Modification records:
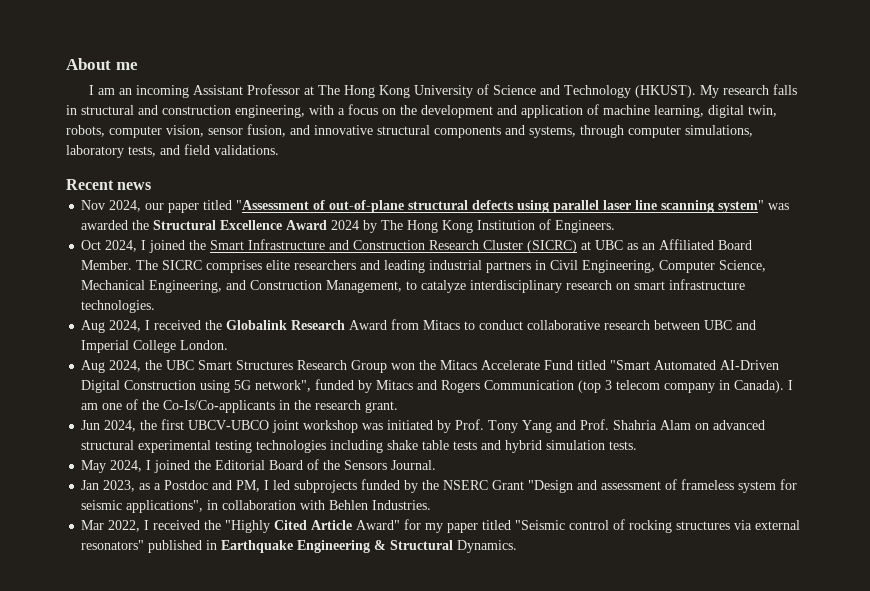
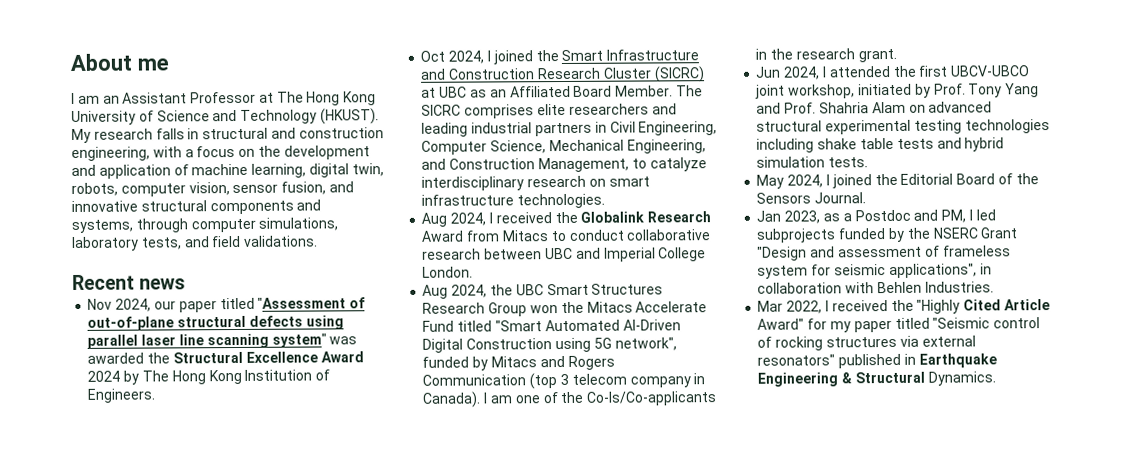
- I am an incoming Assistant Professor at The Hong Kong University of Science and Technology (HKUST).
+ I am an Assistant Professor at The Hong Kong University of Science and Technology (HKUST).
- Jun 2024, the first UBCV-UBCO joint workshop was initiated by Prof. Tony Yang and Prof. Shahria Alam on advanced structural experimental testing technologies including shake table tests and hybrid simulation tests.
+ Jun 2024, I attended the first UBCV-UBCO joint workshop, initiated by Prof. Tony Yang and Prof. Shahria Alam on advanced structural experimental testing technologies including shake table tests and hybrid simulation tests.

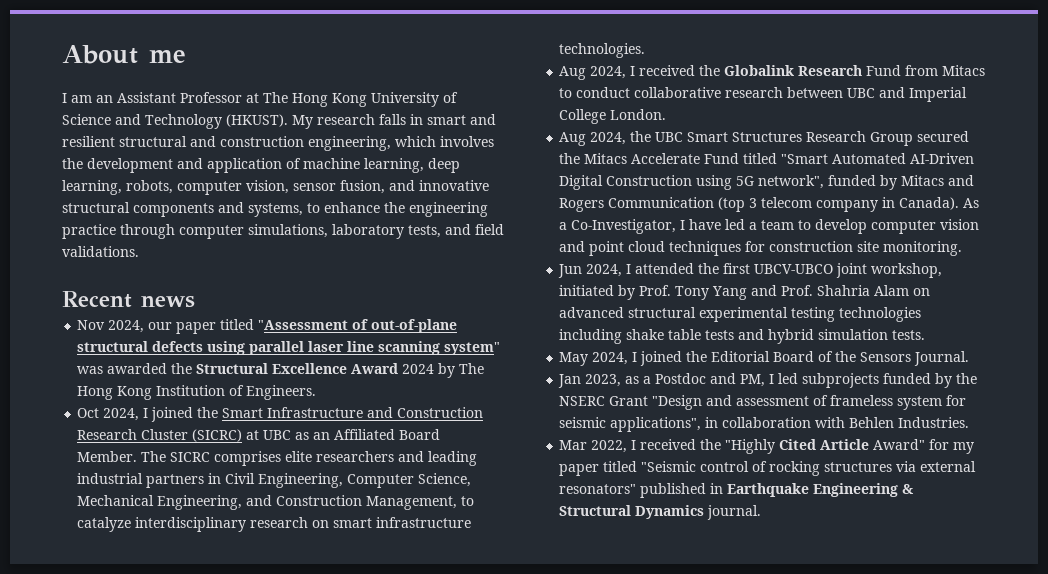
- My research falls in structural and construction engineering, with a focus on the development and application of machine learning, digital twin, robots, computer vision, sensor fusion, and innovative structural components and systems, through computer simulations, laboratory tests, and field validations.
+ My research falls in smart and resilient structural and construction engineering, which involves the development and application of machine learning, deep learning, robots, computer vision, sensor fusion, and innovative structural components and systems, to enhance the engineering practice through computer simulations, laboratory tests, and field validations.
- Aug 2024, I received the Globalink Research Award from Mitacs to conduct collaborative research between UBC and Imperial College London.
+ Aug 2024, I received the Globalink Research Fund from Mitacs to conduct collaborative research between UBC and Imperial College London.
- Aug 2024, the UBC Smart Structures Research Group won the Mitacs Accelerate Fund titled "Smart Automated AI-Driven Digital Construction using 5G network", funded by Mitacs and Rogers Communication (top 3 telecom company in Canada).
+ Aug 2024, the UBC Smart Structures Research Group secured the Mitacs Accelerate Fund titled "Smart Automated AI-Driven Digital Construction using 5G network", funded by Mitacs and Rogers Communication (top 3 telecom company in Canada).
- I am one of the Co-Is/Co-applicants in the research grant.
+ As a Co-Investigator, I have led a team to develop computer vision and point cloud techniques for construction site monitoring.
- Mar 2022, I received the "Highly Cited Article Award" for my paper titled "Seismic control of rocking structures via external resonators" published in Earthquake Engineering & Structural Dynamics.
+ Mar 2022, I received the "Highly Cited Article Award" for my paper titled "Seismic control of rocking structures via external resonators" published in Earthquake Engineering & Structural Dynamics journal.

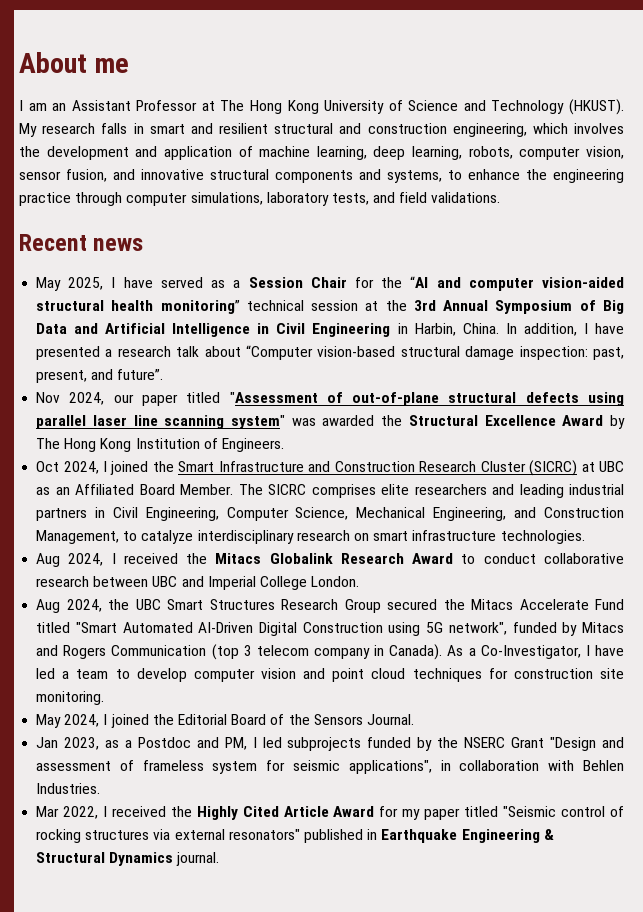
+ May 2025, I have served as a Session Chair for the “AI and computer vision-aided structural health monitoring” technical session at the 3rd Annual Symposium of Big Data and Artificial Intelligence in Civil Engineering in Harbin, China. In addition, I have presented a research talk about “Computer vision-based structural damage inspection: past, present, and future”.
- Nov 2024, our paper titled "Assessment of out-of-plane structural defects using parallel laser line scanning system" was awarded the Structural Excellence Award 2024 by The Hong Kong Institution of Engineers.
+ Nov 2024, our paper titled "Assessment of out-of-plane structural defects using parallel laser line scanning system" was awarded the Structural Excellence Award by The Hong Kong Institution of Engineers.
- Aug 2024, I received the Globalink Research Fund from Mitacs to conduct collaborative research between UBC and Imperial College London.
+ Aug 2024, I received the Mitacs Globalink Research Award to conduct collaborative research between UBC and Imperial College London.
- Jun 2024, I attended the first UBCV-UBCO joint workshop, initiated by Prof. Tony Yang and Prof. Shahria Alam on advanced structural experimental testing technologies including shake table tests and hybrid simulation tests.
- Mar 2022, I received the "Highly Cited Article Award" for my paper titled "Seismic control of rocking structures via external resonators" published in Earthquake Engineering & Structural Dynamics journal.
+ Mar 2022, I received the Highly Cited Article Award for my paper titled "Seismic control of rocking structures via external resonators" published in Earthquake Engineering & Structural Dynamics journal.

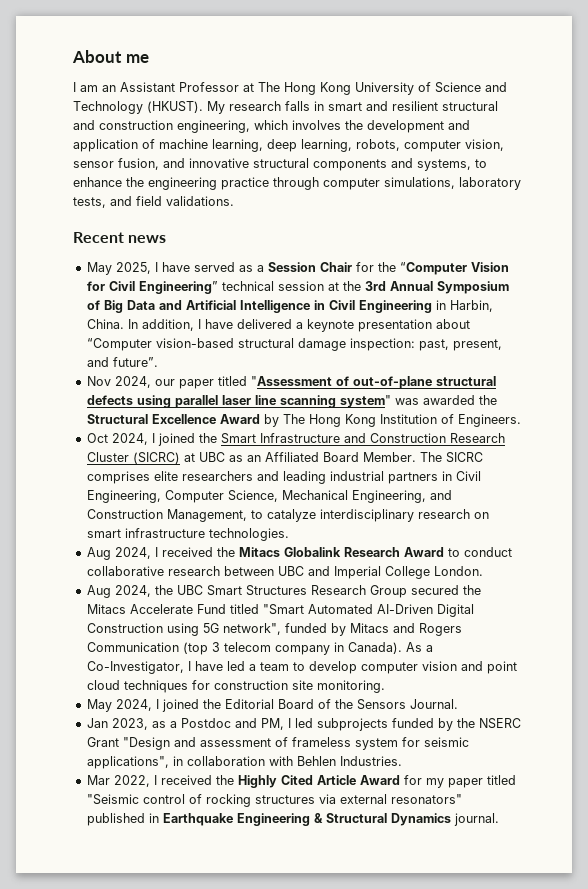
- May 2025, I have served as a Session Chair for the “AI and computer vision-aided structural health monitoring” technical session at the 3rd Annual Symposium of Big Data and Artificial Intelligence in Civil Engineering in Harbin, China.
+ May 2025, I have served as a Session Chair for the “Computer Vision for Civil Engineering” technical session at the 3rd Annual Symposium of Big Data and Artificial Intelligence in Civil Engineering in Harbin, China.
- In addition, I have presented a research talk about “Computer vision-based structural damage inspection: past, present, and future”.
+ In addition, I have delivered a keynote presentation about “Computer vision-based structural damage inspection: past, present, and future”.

**What to produce:** Output all of the data above exactly; no pictures should appear.

**Answer:**
- I am an incoming Assistant Professor at The Hong Kong University of Science and Technology (HKUST).
+ I am an Assistant Professor at The Hong Kong University of Science and Technology (HKUST).
- Jun 2024, the first UBCV-UBCO joint workshop was initiated by Prof. Tony Yang and Prof. Shahria Alam on advanced structural experimental testing technologies including shake table tests and hybrid simulation tests.
+ Jun 2024, I attended the first UBCV-UBCO joint workshop, initiated by Prof. Tony Yang and Prof. Shahria Alam on advanced structural experimental testing technologies including shake table tests and hybrid simulation tests.

- My research falls in structural and construction engineering, with a focus on the development and application of machine learning, digital twin, robots, computer vision, sensor fusion, and innovative structural components and systems, through computer simulations, laboratory tests, and field validations.
+ My research falls in smart and resilient structural and construction engineering, which involves the development and application of machine learning, deep learning, robots, computer vision, sensor fusion, and innovative structural components and systems, to enhance the engineering practice through computer simulations, laboratory tests, and field validations.
- Aug 2024, I received the Globalink Research Award from Mitacs to conduct collaborative research between UBC and Imperial College London.
+ Aug 2024, I received the Globalink Research Fund from Mitacs to conduct collaborative research between UBC and Imperial College London.
- Aug 2024, the UBC Smart Structures Research Group won the Mitacs Accelerate Fund titled "Smart Automated AI-Driven Digital Construction using 5G network", funded by Mitacs and Rogers Communication (top 3 telecom company in Canada).
+ Aug 2024, the UBC Smart Structures Research Group secured the Mitacs Accelerate Fund titled "Smart Automated AI-Driven Digital Construction using 5G network", funded by Mitacs and Rogers Communication (top 3 telecom company in Canada).
- I am one of the Co-Is/Co-applicants in the research grant.
+ As a Co-Investigator, I have led a team to develop computer vision and point cloud techniques for construction site monitoring.
- Mar 2022, I received the "Highly Cited Article Award" for my paper titled "Seismic control of rocking structures via external resonators" published in Earthquake Engineering & Structural Dynamics.
+ Mar 2022, I received the "Highly Cited Article Award" for my paper titled "Seismic control of rocking structures via external resonators" published in Earthquake Engineering & Structural Dynamics journal.

+ May 2025, I have served as a Session Chair for the “AI and computer vision-aided structural health monitoring” technical session at the 3rd Annual Symposium of Big Data and Artificial Intelligence in Civil Engineering in Harbin, China. In addition, I have presented a research talk about “Computer vision-based structural damage inspection: past, present, and future”.
- Nov 2024, our paper titled "Assessment of out-of-plane structural defects using parallel laser line scanning system" was awarded the Structural Excellence Award 2024 by The Hong Kong Institution of Engineers.
+ Nov 2024, our paper titled "Assessment of out-of-plane structural defects using parallel laser line scanning system" was awarded the Structural Excellence Award by The Hong Kong Institution of Engineers.
- Aug 2024, I received the Globalink Research Fund from Mitacs to conduct collaborative research between UBC and Imperial College London.
+ Aug 2024, I received the Mitacs Globalink Research Award to conduct collaborative research between UBC and Imperial College London.
- Jun 2024, I attended the first UBCV-UBCO joint workshop, initiated by Prof. Tony Yang and Prof. Shahria Alam on advanced structural experimental testing technologies including shake table tests and hybrid simulation tests.
- Mar 2022, I received the "Highly Cited Article Award" for my paper titled "Seismic control of rocking structures via external resonators" published in Earthquake Engineering & Structural Dynamics journal.
+ Mar 2022, I received the Highly Cited Article Award for my paper titled "Seismic control of rocking structures via external resonators" published in Earthquake Engineering & Structural Dynamics journal.

- May 2025, I have served as a Session Chair for the “AI and computer vision-aided structural health monitoring” technical session at the 3rd Annual Symposium of Big Data and Artificial Intelligence in Civil Engineering in Harbin, China.
+ May 2025, I have served as a Session Chair for the “Computer Vision for Civil Engineering” technical session at the 3rd Annual Symposium of Big Data and Artificial Intelligence in Civil Engineering in Harbin, China.
- In addition, I have presented a research talk about “Computer vision-based structural damage inspection: past, present, and future”.
+ In addition, I have delivered a keynote presentation about “Computer vision-based structural damage inspection: past, present, and future”.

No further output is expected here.